(Dataset)
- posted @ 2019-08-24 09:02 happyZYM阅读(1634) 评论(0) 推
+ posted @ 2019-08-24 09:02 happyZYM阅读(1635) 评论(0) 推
(End Dataset)
(Dataset)
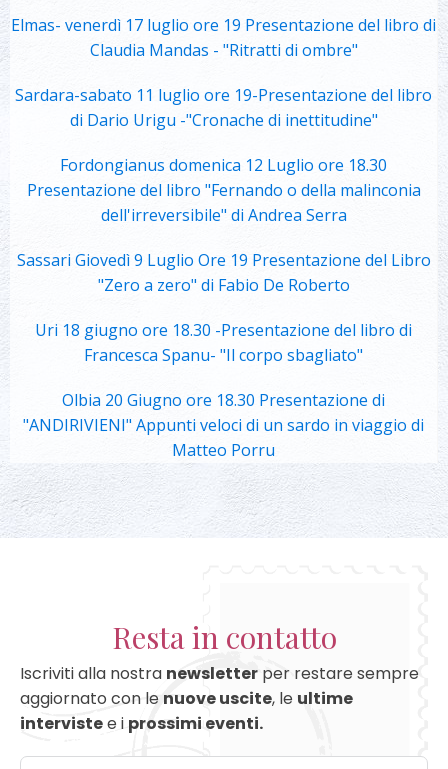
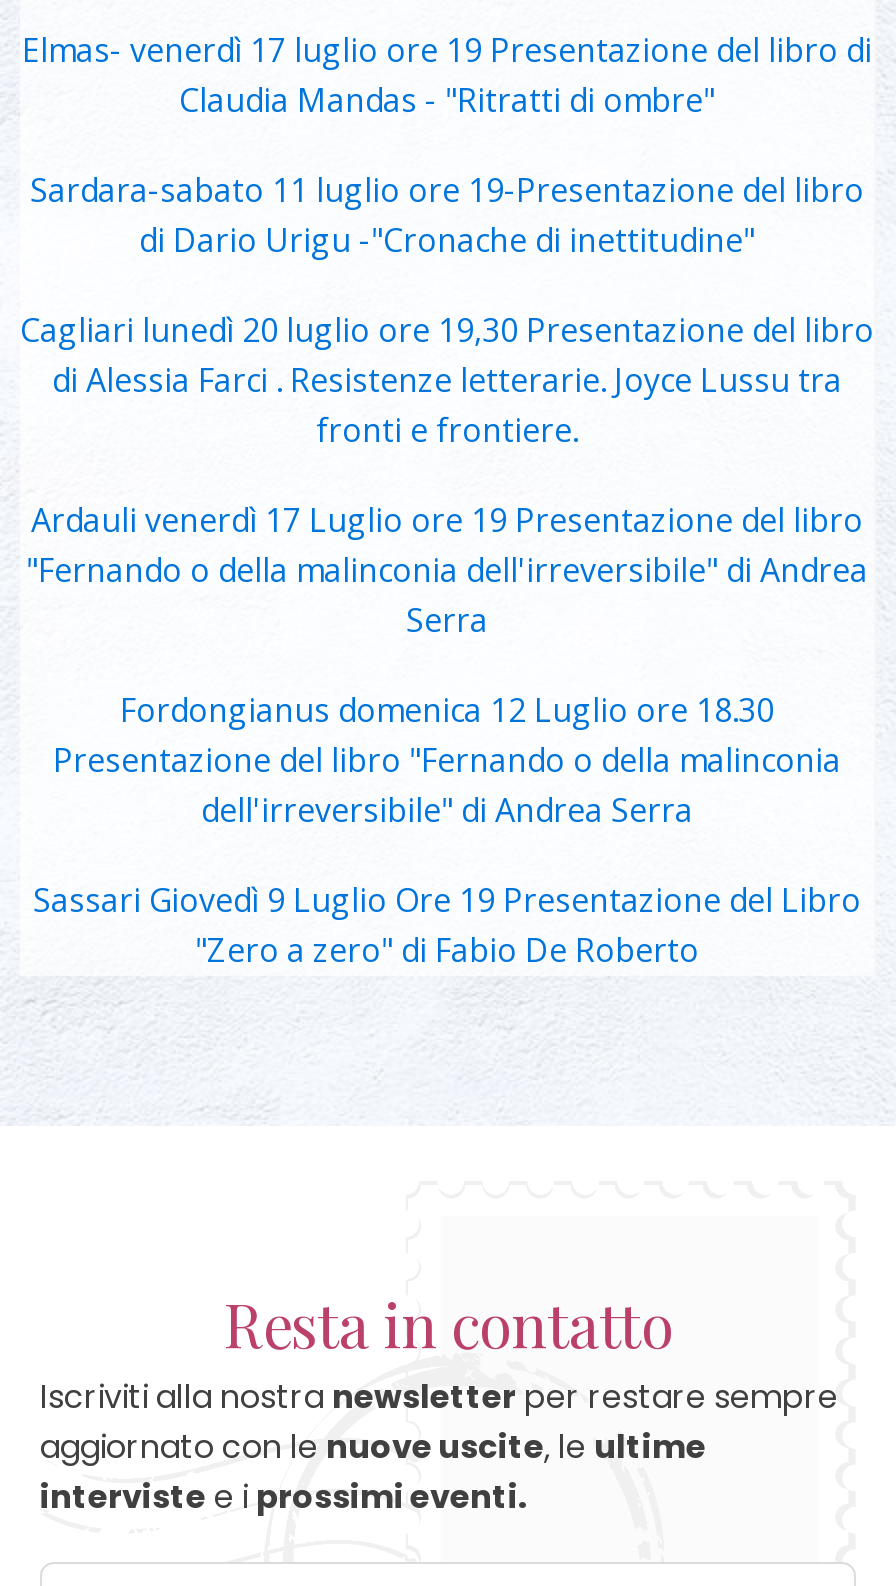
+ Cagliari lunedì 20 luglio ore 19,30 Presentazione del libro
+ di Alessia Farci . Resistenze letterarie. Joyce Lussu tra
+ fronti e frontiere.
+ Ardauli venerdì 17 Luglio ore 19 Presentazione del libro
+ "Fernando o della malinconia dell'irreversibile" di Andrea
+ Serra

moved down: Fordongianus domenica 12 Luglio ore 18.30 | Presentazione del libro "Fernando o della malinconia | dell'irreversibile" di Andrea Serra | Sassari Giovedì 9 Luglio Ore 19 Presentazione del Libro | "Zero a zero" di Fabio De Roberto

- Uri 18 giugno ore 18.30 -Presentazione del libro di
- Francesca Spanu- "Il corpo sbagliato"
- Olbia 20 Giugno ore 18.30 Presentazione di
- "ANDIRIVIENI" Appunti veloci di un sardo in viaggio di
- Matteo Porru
(End Dataset)
Only the lines above starting at the line that holds "- posted @ 2019-08-24" and ending at the line that holds "happyZYM阅读(1635) 评论(0) 推" are to be repeated, exactly and in full.

- posted @ 2019-08-24 09:02 happyZYM阅读(1634) 评论(0) 推
+ posted @ 2019-08-24 09:02 happyZYM阅读(1635) 评论(0) 推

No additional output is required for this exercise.